CANADIAN RAILWAY OFFICE OF ARBITRATION

CASE NO. 319

Heard at Montreal, Tuesday, November 9th, 1971

Concerning

CANADIAN PACIFIC EXPRESS COMPANY

and

BROTHERHOOD OF RAILWAY, AIRLINE AND STEAMSHIP CLERKS, FREIGHT HANDLERS, EXPRESS AND STATION EMPLOYEES

DISPUTE:

Claim of Highway Vehicleman N. Peckham, London, Ontario, for six hours’ pay at penalty overtime rate of time and one-half account an extra trip from Toronto to London on October 21, 1?70, being assigned to another employee.

JOINT STATEMENT OF ISSUE:

Vehicleman N. Peckham was advised October 21st, 1970, on his arrival at Toronto, Ontario, that he would be required to perform an extra trip from Toronto to London on completion of his regular trip to London.

On arrival at London he was advised that he would not be required to make the extra trip as it had been assigned to another employee.

The Union contends that once this employee had been instructed to work overtime on completion of his regular assignment, and adjustments in his regular shift were made to provide for this, the Company could not rescind such instructions without being required to pay the employee the wages he would have earned had he completed the overtime assignment as originally scheduled.

The claim was denied by the Company.

FOR THE EMPLOYEES: FOR THE COMPANY:

(SGD.) L. M. PETERSON (SGD.) J. T. HARFORD

GENERAL CHAIRMAN DIRECTOR, PERSONNEL

There appeared on behalf of the Company:

F. E. Adlam – Industrial Relations Representative, Toronto

W. E. Massender – Regional Manager, Preston

D. R. Smith – Regional Manager, Montreal

And on behalf of the Brotherhood:

L. M. Peterson – General Chairman, Toronto

G. Moore – Vice-General Chairman, Toronto

F. Sowery – Vice-General Chairman, Montreal

 

AWARD OF THE ARBITRATOR

The issue in this case is concisely put in the joint statement: may the company rescind instructions to perform overtime work, without paying the employee for the work which would have been performed.

There are two particular features of the case which must be referred to. One is the assignment of the work in question to another employee. This, in itself, was not improper, and if the work had been offered to that employee in the first place there could, in my view, have been no proper complaint. Accordingly, the grievance may be treated strictly in terms of the issue as stated, and not in terms of any contest as between employees. Secondly, in this case, the grievor seems to have worked through his regular lunch hour, in order to commence the overtime work sooner. Whatever payment he may have been entitled to as a result of working through his lunch hour, it cannot, I think, properly be said that he then had begun the overtime work in question. Even if he had, it would not follow that the company was thereby obliged to provide all of the work which had been arranged. That is, the issue in this case is the same as that which would arise at any time with respect to overtime work where the company determined that the work was not to continue any further.
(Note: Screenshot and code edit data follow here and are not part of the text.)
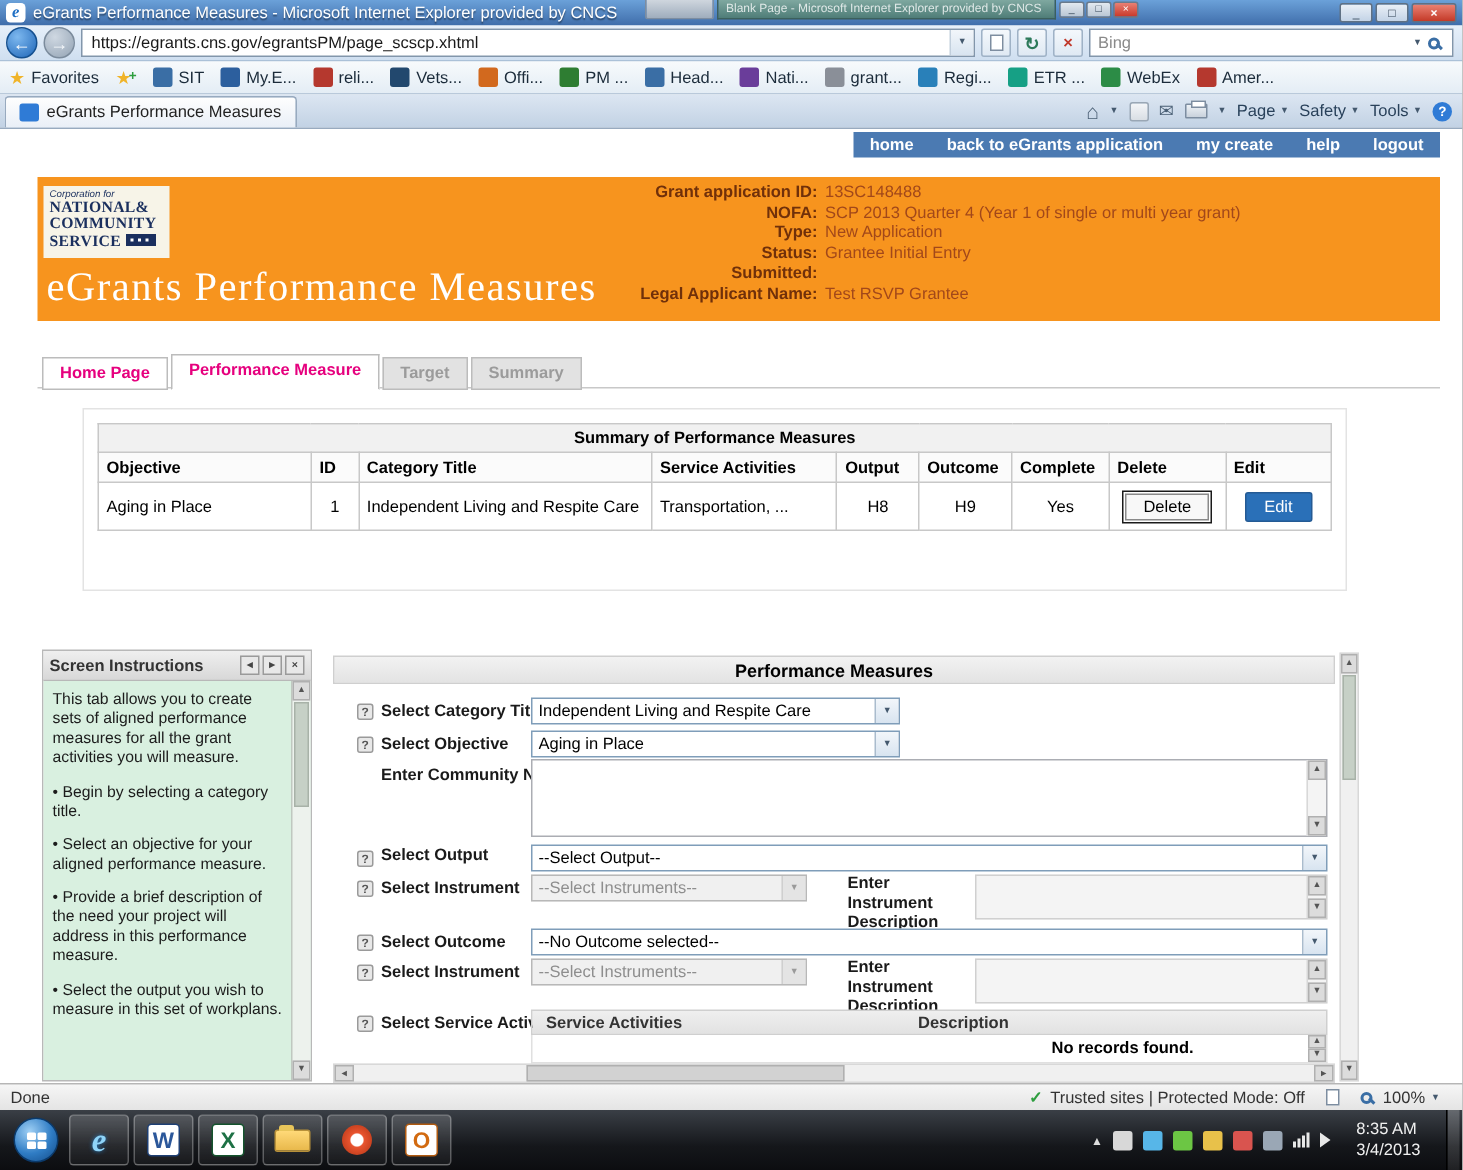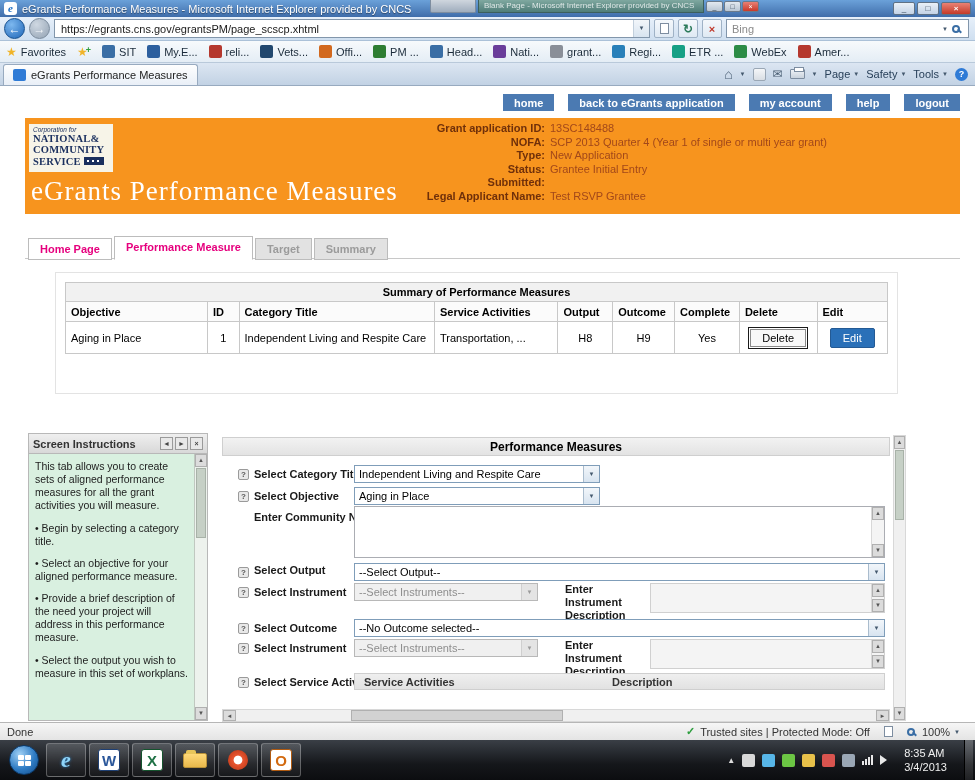--- a/index.html
+++ b/index.html
@@ -78,21 +78,21 @@
   .mail-ico { font-size:12px; color:#4a5f74; }
   .printer { width:15px; height:10px; background:linear-gradient(#eef2f6,#c9d2dc); border:1px solid #7d8da0; border-radius:1px; position:relative; }
   .printer::before { content:""; position:absolute; left:3px; top:-3px; width:8px; height:3px; background:#fff; border:1px solid #7d8da0; }
   .cmd { display:flex; align-items:center; gap:3px; }
   .helpico { width:13px; height:13px; border-radius:50%; background:#2f7bd6; color:#fff; font-size:9px; font-weight:bold;
     display:flex; align-items:center; justify-content:center; }
 
   
   .page { position:absolute; left:0; top:86px; width:975px; height:636px; background:#fff; overflow:hidden; }
 
-  .app-nav { position:absolute; top:8px; right:15px; display:flex; gap:14px; }
+  .app-nav { position:absolute; top:2px; right:15px; display:flex; gap:0; }
   .app-nav-btn { background:#4b7ab2; color:#fff; font-weight:bold; padding:0 11px; height:17px;
     display:flex; align-items:center; }
 
   .orange { position:absolute; left:25px; top:32px; width:935px; height:96px; background:#f7941e; }
   .logo { position:absolute; left:4px; top:6px; width:84px; height:48px; background:#f7f4e8; color:#1a2f5e; padding:2px 4px; }
   .lg-small { font-size:6.5px; font-style:italic; }
   .lg-b { font-family:"Liberation Serif", serif; font-weight:bold; font-size:10.5px; line-height:1.08; letter-spacing:.2px; }
   .flag { display:inline-block; width:20px; height:8px; background:#1a2f5e; margin-left:3px; position:relative; }
   .flag::before { content:""; position:absolute; left:3px; top:3px; width:2px; height:2px; background:#fff;
     box-shadow:5px 0 0 #fff, 10px 0 0 #fff; }
@@ -346,21 +346,21 @@
       </span>
       <span class="helpico">?</span>
     </div>
   </div>
 
   <div class="page">
 
     <div class="app-nav">
       <div class="app-nav-btn">home</div>
       <div class="app-nav-btn">back to eGrants application</div>
-      <div class="app-nav-btn">my account</div>
+      <div class="app-nav-btn">my create</div>
       <div class="app-nav-btn">help</div>
       <div class="app-nav-btn">logout</div>
     </div>
 
     <div class="orange">
       <div class="logo">
         <div class="lg-small">Corporation for</div>
         <div class="lg-b">NATIONAL&amp;</div>
         <div class="lg-b">COMMUNITY</div>
         <div class="lg-b">
@@ -532,20 +532,27 @@
           <span class="sb-btn">▼</span>
         </div>
       </div>
 
       <span class="q" style="left:16px; top:242px;">?</span>
       <span class="flabel" style="left:32px; top:241px;">Select Service Activities</span>
       <div class="act-head">
         <span class="act-c1">Service Activities</span>
         <span class="act-c2">Description</span>
       </div>
+      <div class="act-body">
+        <span class="no-records">No records found.</span>
+        <div class="act-scroll">
+          <span class="sb-btn">▲</span>
+          <span class="sb-btn">▼</span>
+        </div>
+      </div>
 
       <div class="hscroll">
         <span class="hs-btn">◄</span>
         <div class="hs-track">
           <div class="hs-thumb"></div>
         </div>
         <span class="hs-btn">►</span>
       </div>
     </div>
Article 13, relied on by the union, deals at some length with the matter of assignment of and payment for overtime. The only portion of that article which might be said to bear materially on the situation in the instant case is article 13(1), which is as follows.

(1) Employees shall be required to work overtime only when absolutely necessary. Owing to the necessities of the business and in the interests of the shipping public it is understood that overtime may be necessary and when necessary will be authorized and performed. It is understood that when employees are held for overtime duty they will be given reasonable opportunity to procure necessary meals.

It is further understood that an employee who is required to work overtime for 2 or more hours immediately prior to or continuous with regularly assigned hours, shall be allowed at the first reasonable opportunity a 20 minute meal period without deduction of pay. Employees recalled for duty after release at the completion of day’s work and employees directed to return to work after the lapse of more than one hour after completion of day’s work shall be considered recalled, and shall be paid for such recall time at rate of time and one-half with minimum of $2.00. If recall is between the hours of midnight and 6:30 a.m. the minimum will be $3.00.

That article does not deal with the issue which has arisen here: it does, however, provide a minimum guarantee where an employee is "recalled". In the instant case, what is sought is payment much larger than an employee could claim under that section, and yet it is not suggested (and it does not appear to be the case) that the grievor here was "recalled". Indeed, the claim in this case is greater than any claim which could be made under the minimum guarantees set out in article 16(b) for employees called to work.

It is apparent that the claim in this case is not based on the provisions of the collective agreement, but would in fact require the addition to the agreement of provisions going substantially beyond what is contained there now. The grievor of course was inconvenienced and disappointed, but he was not deprived of anything to which he was entitled under the collective agreement, and it is the agreement above which is the basis of my jurisdiction.

For the foregoing reasons, the grievance must be dismissed.